Mercury cycling in the atmosphere and oceans

Human activities such as coal combustion, and metal extraction, and waste incineration, have profoundly impacted the biogeochemical cycling of mercury (Hg). Once released in the atmosphere, Hg is transported globally before being deposited to the Earth’s surface, where it can bioaccumulate in aquatic food chains. Exposure to Hg through fish consumption can severely affect human health. After deposition to land and aquatic surfaces, Hg can be re-emitted to the atmosphere. Thus, anthropogenic Hg cycles on multiple timescales in the environment, ranging from years to centuries.

We have developed different simulations of Hg in the atmosphere and ocean over the past decade, with different degrees of complexity:

  • a global atmospheric Hg simulation (Selin et al., 2007) coupled to an interactive slab ocean model of Hg (Strode et al., 2007);
  • a 1D box diffusion model of Hg into the oceans (Strode et al., 2010);
  • a netsted-grid simulation of Hg over North America (Zhang et al., 2012);
  • a 3D global ocean biogeochemical Hg simulation coupled to a 3D atmospheric Hg simulation (Zhang et al., 2014ab).

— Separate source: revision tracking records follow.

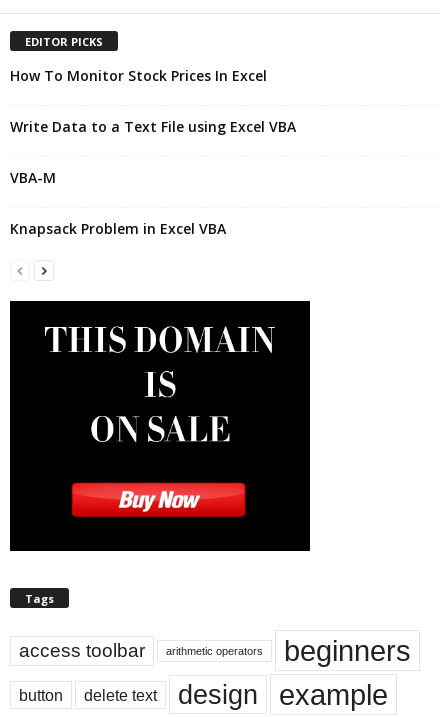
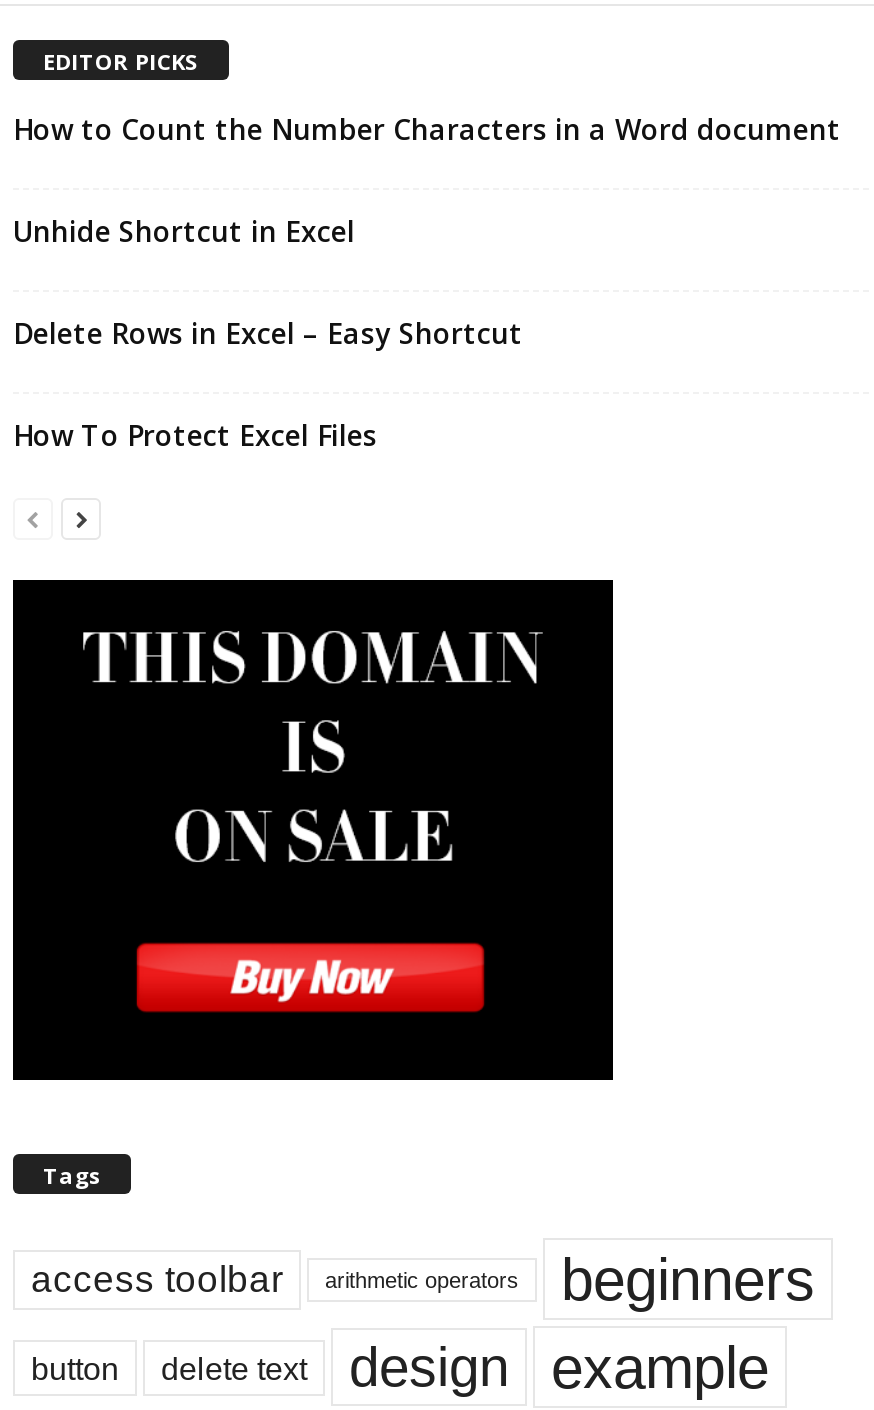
- How To Monitor Stock Prices In Excel
+ How to Count the Number Characters in a Word document

- Write Data to a Text File using Excel VBA
+ Unhide Shortcut in Excel

- VBA-M
+ Delete Rows in Excel – Easy Shortcut

- Knapsack Problem in Excel VBA
+ How To Protect Excel Files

We have applied these simulations on timescales ranging from days to centuries to understand the origin of Hg deposited to land and ocean; the transpacific transport of Hg to North America; the atmospheric oxidation of Hg; the natural biogeochemical cycle of Hg in the ocean and the evolution of oceanic Hg over the last six centuries.

Some highlights of our work:
The NOMADSS aircraft campaign over the Eastern United States. In June and July 2013, we conducted 19 research flight with NSF’s C-130 aircraft for the NOMADSS (Nitrogen, Oxidants, Mercury and Aerosol Distributions, Sources and Sinks) campaign, which was part of the larger Southeast Atmosphere Studies (SAS) (Carlton et al., 2018). We found that anthropogenic emission inventories for coal power plants and urban/industrial sources over the US are biased low (Ambrose et al., 2015; Gratz et al., 2016). One of our key findings is that very large reactive mercury concentrations were observed on several flights in the free troposphere (Gratz et al., 2015). These observations suggest that oxidation rates of elemental mercury in the atmosphere are 3-5 times faster than currently predicted by most global models (Bieser et al., 2017).  We were able to reproduce the NOMADSS observations with the GEOS-Chem chemical transport model (Shah et al., 2016), and found that that the subtropical anticyclones are significant global sources of reactive mercury (Shah & Jaeglé, 2017).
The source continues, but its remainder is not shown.